#### Records:

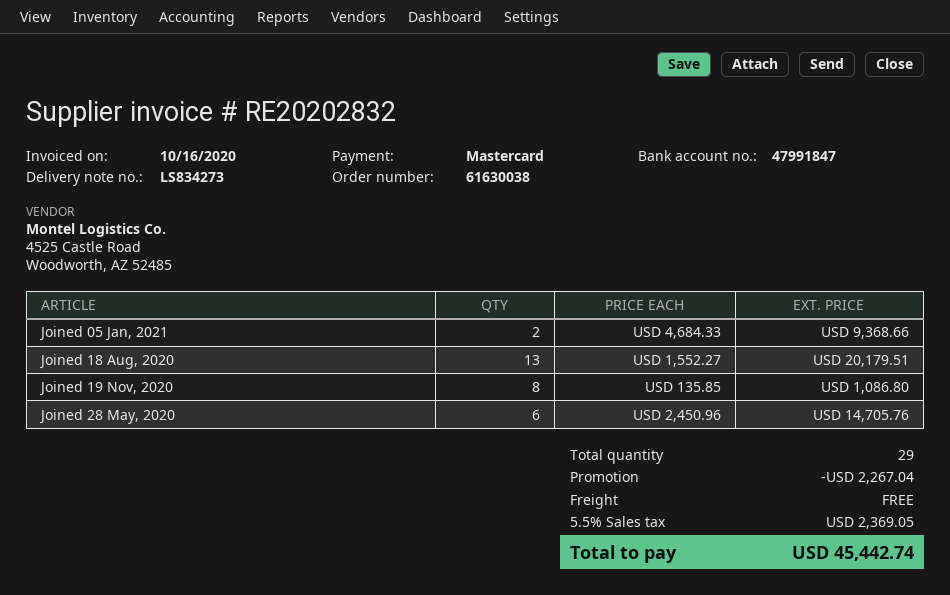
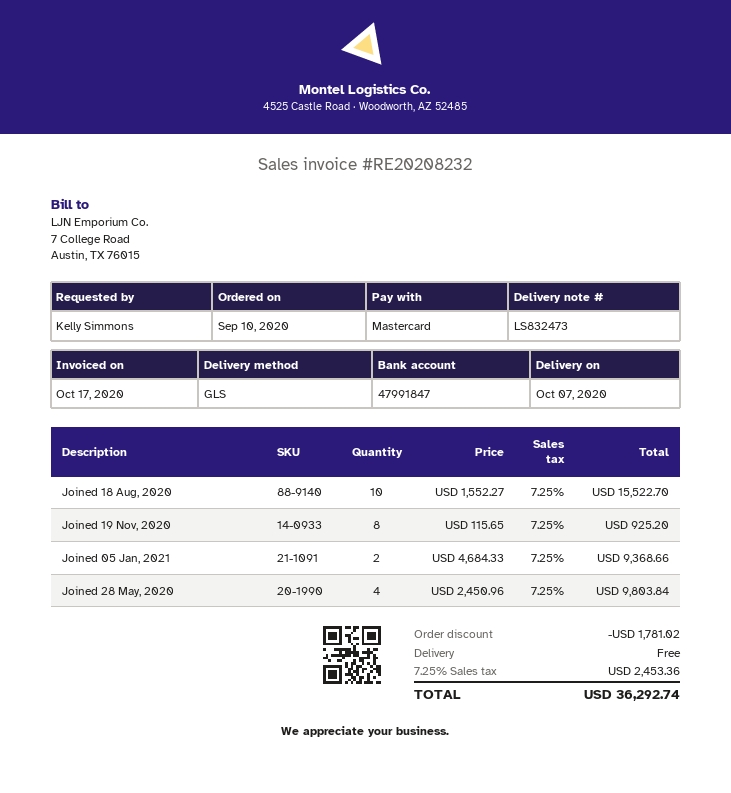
delivery note number: LS834273 -> LS832473
invoice number: RE20202832 -> RE20208232
invoice date: 2020-10-16 -> 2020-10-17
Joined 18 Aug, 2020: 13 x 1552.27 = 20179.51 -> 10 x 1552.27 = 15522.70
Joined 19 Nov, 2020: 8 x 135.85 = 1086.80 -> 8 x 115.65 = 925.20
Joined 28 May, 2020: 6 x 2450.96 = 14705.76 -> 4 x 2450.96 = 9803.84
discount: 2267.04 -> 1781.02
tax: 5.5% = 2369.05 -> 7.25% = 2453.36
total: 45442.74 -> 36292.74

#### Task objective:
Copy all of the material word for word, and include none of its pictures.

#### Expected output:
delivery note number: LS834273 -> LS832473
invoice number: RE20202832 -> RE20208232
invoice date: 2020-10-16 -> 2020-10-17
Joined 18 Aug, 2020: 13 x 1552.27 = 20179.51 -> 10 x 1552.27 = 15522.70
Joined 19 Nov, 2020: 8 x 135.85 = 1086.80 -> 8 x 115.65 = 925.20
Joined 28 May, 2020: 6 x 2450.96 = 14705.76 -> 4 x 2450.96 = 9803.84
discount: 2267.04 -> 1781.02
tax: 5.5% = 2369.05 -> 7.25% = 2453.36
total: 45442.74 -> 36292.74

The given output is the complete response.